Li swiftly hit back with denials and threats. He wrote on Weibo that he filed a divorce petition in July, but Yu didn’t agree to call it off. Li also denied Yu’s allegations of him transferring properties, vowing that he would fight relentlessly for his stake in Dangdang. Regarding questions about his sexuality, Li suggested that he would take legal action to shut down his wife’s defamation and slander about his private life. On top of all that, Li noted that he had “solid evidence” about some secrets that Yu had been hiding during their marriage. “I don’t want to expose your hypocrisy because I think there’s still love between us, but don’t take my compromises as weakness,” Li wrote.

On October 24, Li made another post on Weibo, revealing that the billionaire couple’s disagreement on how to split their stock shares of Dangdang was the main cause of their hostility toward each other. “Dangdang was created and managed by me,” Li said, adding that he would walk out of his marriage only if Yu agreed to split the company equally between them. In a follow-up statement published on Friday, Li clarified that he never cheated on his wife with other men.
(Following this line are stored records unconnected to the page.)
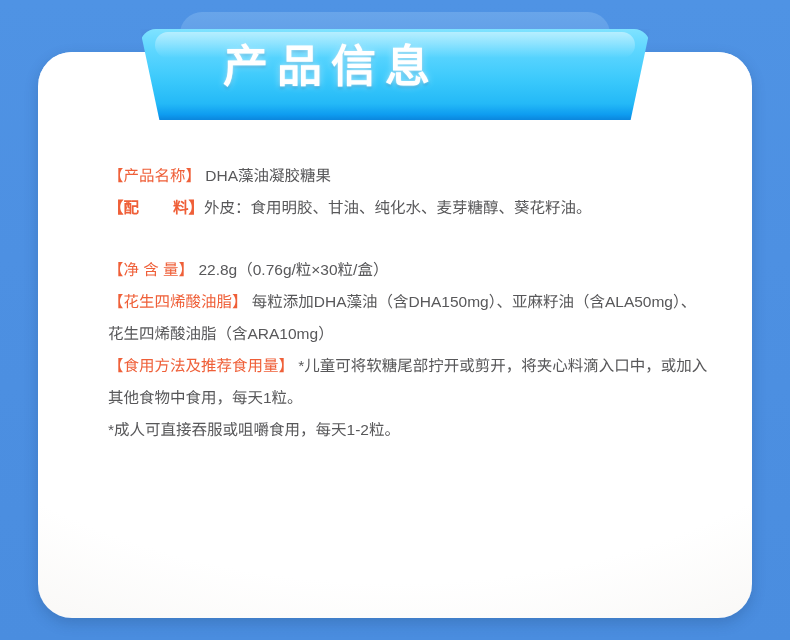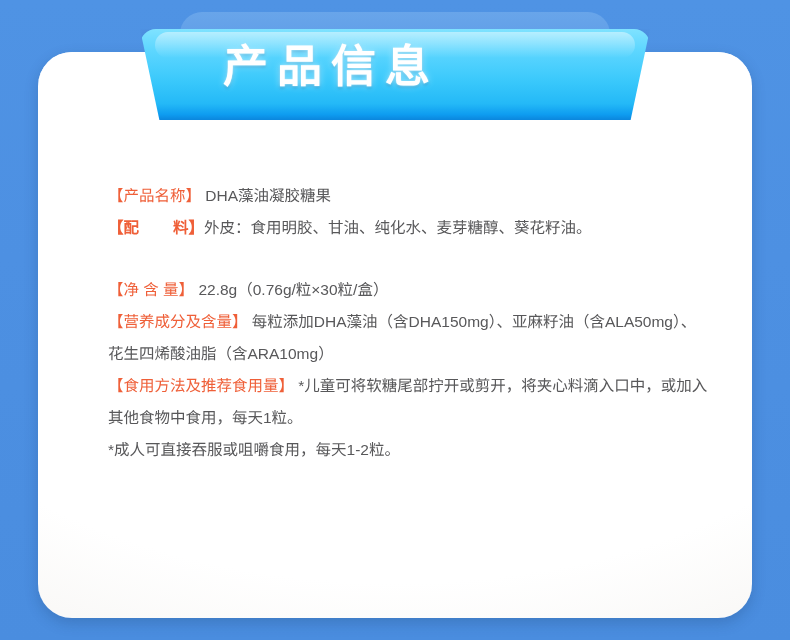--- a/index.html
+++ b/index.html
@@ -103,21 +103,21 @@
       0 0 2px #b4ecff,
       0 0 7px #9fe6ff,
       0 2px 3px rgba(7, 92, 150, 0.45);
     z-index: 3;
   }
 
   
   .content {
     position: absolute;
     left: 108px;
-    top: 180px;
+    top: 160px;
     width: 600px;
     color: #58585a;
     font-size: 15.5px;
     line-height: 32px;
   }
   .row {
     margin: 0;
   }
   .lbl {
     color: #ef5f38;
@@ -168,21 +168,21 @@
 
 
     <div class="block-gap"></div>
 
     <p class="row">
       <span class="lbl">【净 含 量】</span>
       <span class="val">22.8g（0.76g/粒×30粒/盒）</span>
     </p>
 
     <p class="row flow">
-      <span class="lbl">【营养成分及含量】</span>
+      <span class="lbl">【花生四烯酸油脂】</span>
       <span class="val">每粒添加DHA藻油（含DHA150mg）、亚麻籽油（含ALA50mg）、花生四烯酸油脂（含ARA10mg）</span>
     </p>
 
     <p class="row flow">
       <span class="lbl">【食用方法及推荐食用量】</span>
       <span class="val">*儿童可将软糖尾部拧开或剪开，将夹心料滴入口中，或加入其他食物中食用，每天1粒。</span>
     </p>
 
     <p class="row">*成人可直接吞服或咀嚼食用，每天1-2粒。</p>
And while he admitted that he had an STD, Yu said that he was infected not during sexual contact, but from a public bathhouse.

The exchange, full of salacious and attention-grabbing claims, made a bunch of headlines and intensified the public’s curiosity. But those who have been following the company have known for a while that a grudge between the two founders has been brewing. Earlier this month, when speaking about his departure from Dangdang during an on-camera interview, Li lost his temper and threw a glass of water on the floor. “I will never forgive her because she’s my wife,” Li told the interviewer.

Dangdang was founded in 1999 as an online bookseller, but it did not take long for the platform to expand into a massive ecommerce company in the same vein as Amazon. In 2005, Dangdang reached 440 million yuan ($62.2 million) in annual sales, only second to Alibaba’s Taobao in terms of performance that year. In 2010, the company made an IPO on the New York Stock Exchange estimated at approximately $1 billion. In recent years, Dangdang has been gradually losing its prominence among Chinese customers, but the entire fortune of the Li Guoqing-Yu Yu couple still adds up to a whopping 7 billion yuan ($990.7 million), by some estimates.

In the current drama, most people seem to be opting to side with Yu, given Li’s history of making offensive comments about Yu and sexist remarks in general. In the interview mentioned above, Li complained that Yu never cooked or washed socks for him. In November last year, when education mogul Yú Mǐnhóng 俞敏洪, the founder of Chinese tutoring giant New Oriental Group, publicly blamed Chinese women for the country’s declining moral standards, Li somehow felt the urge to voice his support for Yu on Weibo, writing that he admired Yu’s courage to “state the truth.” One month later, when JD.com CEO Richard Liu (刘强东 Liú Qiángdōng) was embroiled in a rape scandal, Li came to Liu’s defense, arguing that Liu’s behavior caused no harm to his wife or the company because “it was just a consensual sexual relationship outside his marriage.”

Li’s sexism has been so obvious and troubling that it even provoked a commentary (in Chinese) from China Women’s News, the publication of the All-China Women’s Federation. “Li’s remarks have exposed his twisted, regressive views on gender,” the newspaper wrote. “His defense of extramarital sex further shows his problems with morality and his ignorance of marital laws. This is utterly baffling.”